▸ **WHAT YOU SHOULD DO**
Take from the data every line in which the word "button" is found.

▸ **TASK DATA**
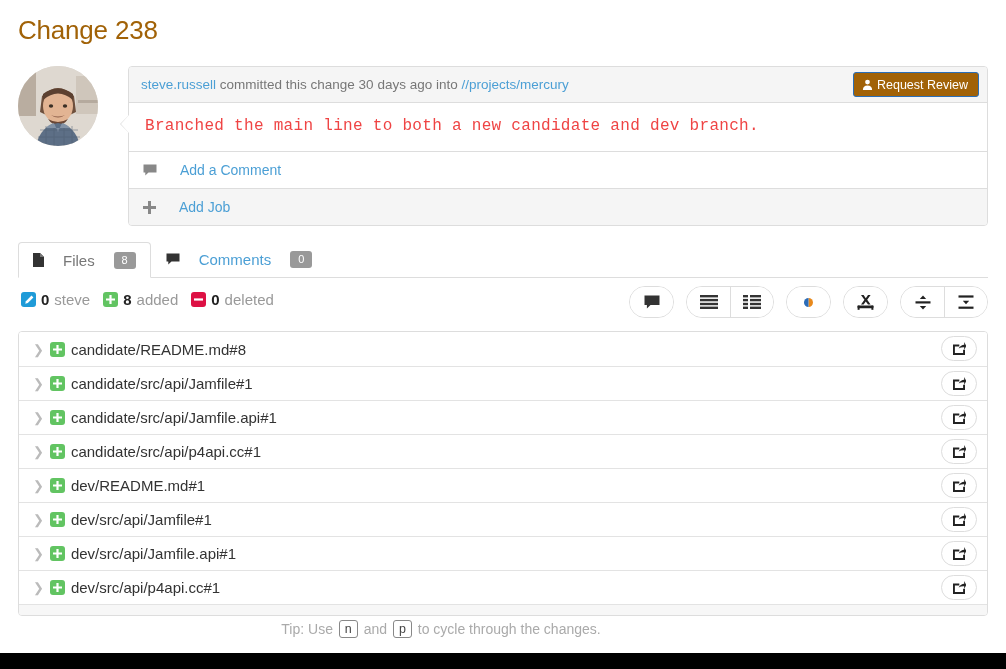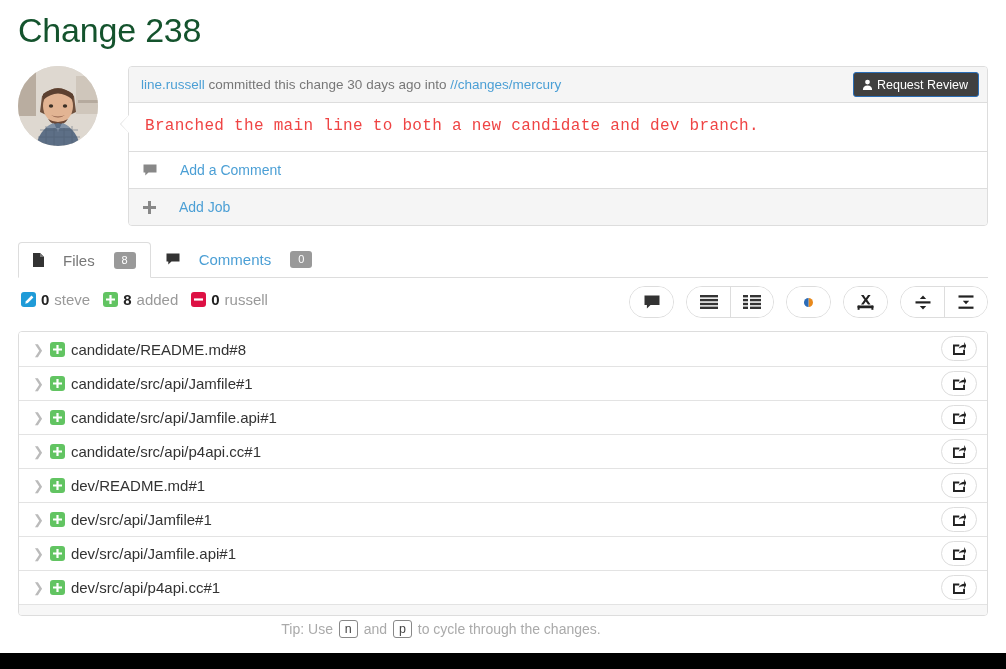--- a/index.html
+++ b/index.html
@@ -13,23 +13,23 @@
   .page {
     position: relative;
     width: 1006px; height: 669px;
     background: #ffffff;
   }
 
   
   .page-title {
     position: absolute;
     left: 18px; top: 8px;
-    font-size: 34px;
+    font-size: 26px;
     font-weight: 300;
-    color: #14532d;
+    color: #a16207;
     letter-spacing: -0.2px;
     line-height: 44px;
     white-space: nowrap;
   }
 
   
   .commit-row {
     position: absolute;
     left: 18px; top: 66px;
     width: 970px;
@@ -84,21 +84,21 @@
   }
   .callout-head .lnk {
     color: #4b9fd5;
     text-decoration: none;
   }
   .head-text { white-space: nowrap; }
   .btn-request {
     position: absolute;
     right: 8px; top: 5px;
     height: 25px;
-    background: #404040;
+    background: #a16207;
     border: 1px solid #2a6eb7;
     border-radius: 3px;
     color: #ffffff;
     font-size: 12.5px;
     font-family: "Liberation Sans", sans-serif;
     padding: 0 10px 0 8px;
     display: flex;
     align-items: center;
     gap: 4px;
     cursor: pointer;
@@ -346,21 +346,21 @@
           <line x1="36" y1="62" x2="36" y2="80"></line>
           <line x1="46" y1="62" x2="46" y2="80"></line>
           <line x1="54" y1="60" x2="54" y2="80"></line>
         </g>
       </svg>
     </div>
 
     <div class="callout">
 
       <div class="callout-head">
-        <span class="head-text"><span class="lnk">line.russell</span> <span>committed this change 30 days ago into</span> <span class="lnk">//changes/mercury</span></span>
+        <span class="head-text"><span class="lnk">steve.russell</span> <span>committed this change 30 days ago into</span> <span class="lnk">//projects/mercury</span></span>
 
         <button class="btn-request">
           <span>
             <svg width="11" height="11" viewBox="0 0 12 12">
                 <circle cx="6" cy="3.4" r="2.6" fill="#ffffff"></circle>
                 <path d="M1 12 q0 -5 5 -5 q5 0 5 5 z" fill="#ffffff"></path>
               </svg>
           </span>
           <span>Request Review</span>
         </button>
@@ -432,21 +432,21 @@
         <span class="num">8</span>
         <span>added</span>
       </span>
       <span class="stat">
         <span class="sq" style="background:#dd1144">
           <svg width="9" height="9" viewBox="0 0 9 9">
               <rect x="0" y="3.4" width="9" height="2.2" fill="#ffffff"></rect>
             </svg>
         </span>
         <span class="num">0</span>
-        <span>russell</span>
+        <span>deleted</span>
       </span>
     </div>
 
     <div class="toolbar">
 
       <div class="tgroup">
         <button class="tbtn">
           <span>
             <svg width="16" height="14" viewBox="0 0 16 14">
                 <path d="M0.5 0.5 h15 v9.5 h-9 l-3.6 3.4 v-3.4 h-2.4 z" fill="#333333"></path>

▸ **THE ANSWER**
         <button class="btn-request">
         </button>
         <button class="tbtn">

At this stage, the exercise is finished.